From the records below, transcribe only the lines running from the one with "[103,294,476,315] <groupId>com.tmoncorp</groupId> ->" through the one with "[103,356,392,373] <version>0.0.1</version> ->". Keep both of those end lines.

▶ DATA PROVIDED
Start of Block

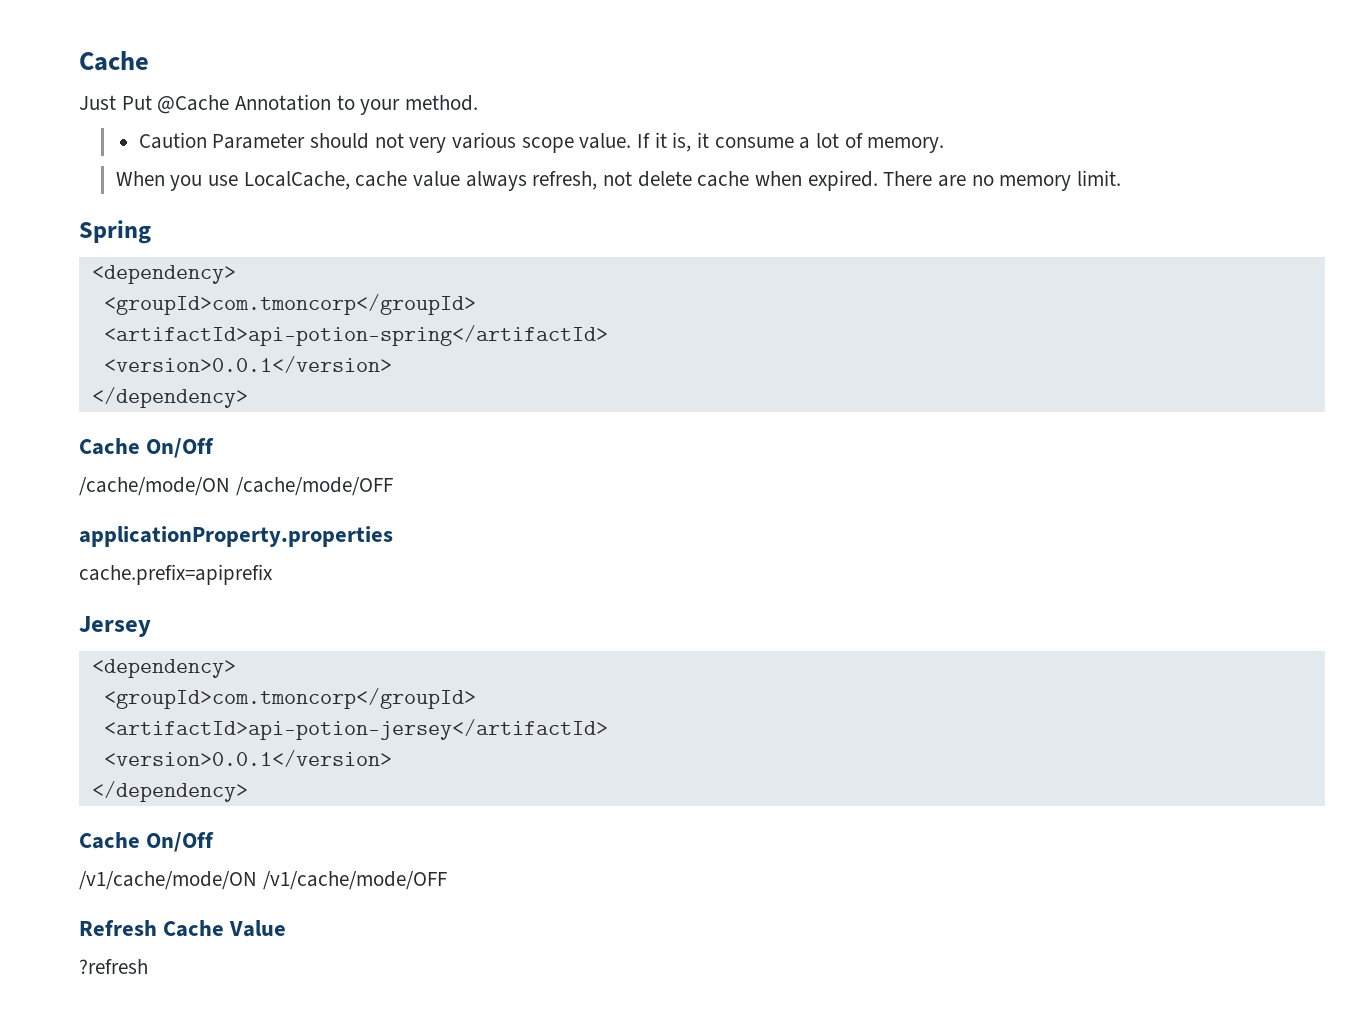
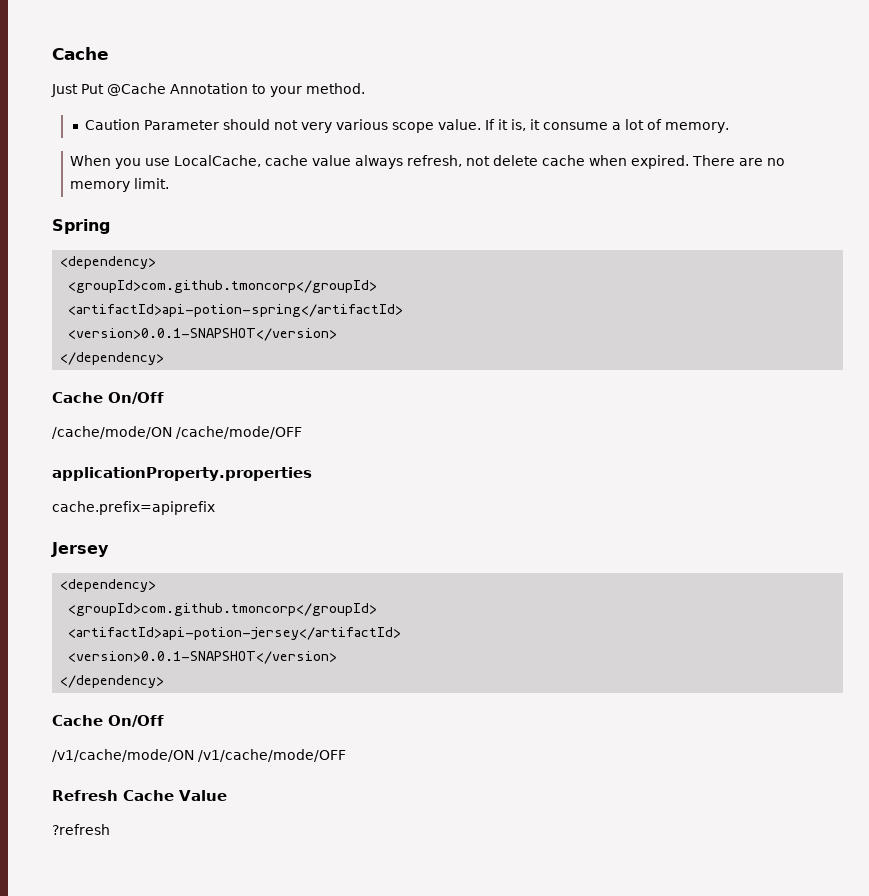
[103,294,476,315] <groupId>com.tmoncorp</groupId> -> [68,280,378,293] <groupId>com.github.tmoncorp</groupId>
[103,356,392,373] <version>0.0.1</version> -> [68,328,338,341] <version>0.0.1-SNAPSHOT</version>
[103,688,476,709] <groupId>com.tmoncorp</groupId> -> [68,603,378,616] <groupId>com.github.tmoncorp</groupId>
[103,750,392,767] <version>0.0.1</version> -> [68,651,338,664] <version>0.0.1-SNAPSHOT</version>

End of Block
Start of Block

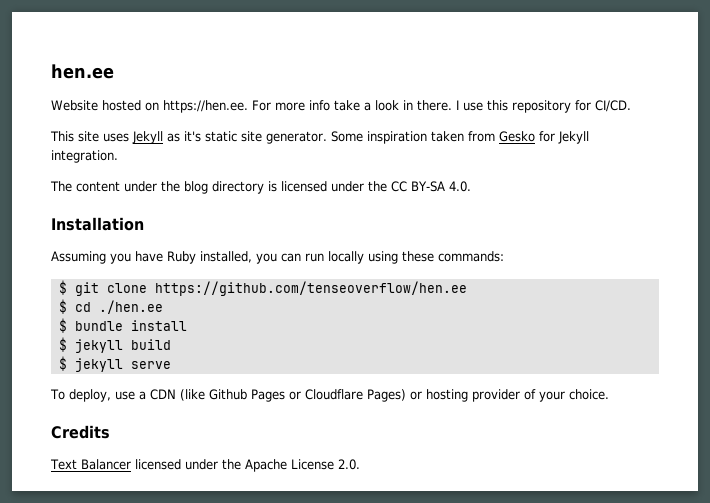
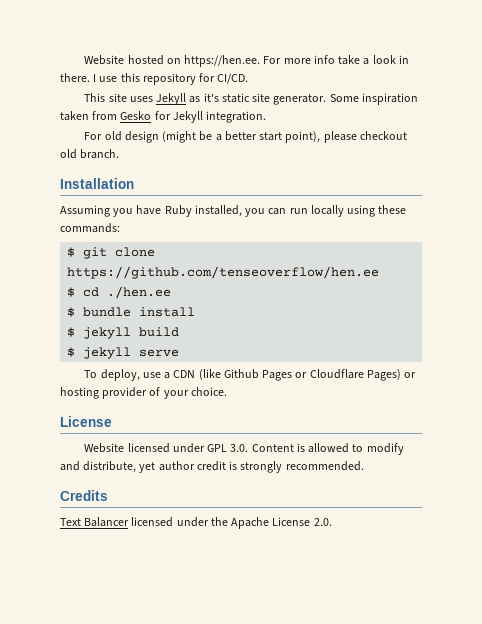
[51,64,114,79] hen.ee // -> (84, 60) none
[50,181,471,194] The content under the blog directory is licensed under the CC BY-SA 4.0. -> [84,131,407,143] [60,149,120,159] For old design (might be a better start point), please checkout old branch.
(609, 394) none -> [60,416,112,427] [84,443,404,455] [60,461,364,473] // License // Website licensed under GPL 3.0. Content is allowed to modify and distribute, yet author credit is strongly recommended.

End of Block

▶ TASK SOLUTION
[103,294,476,315] <groupId>com.tmoncorp</groupId> -> [68,280,378,293] <groupId>com.github.tmoncorp</groupId>
[103,356,392,373] <version>0.0.1</version> -> [68,328,338,341] <version>0.0.1-SNAPSHOT</version>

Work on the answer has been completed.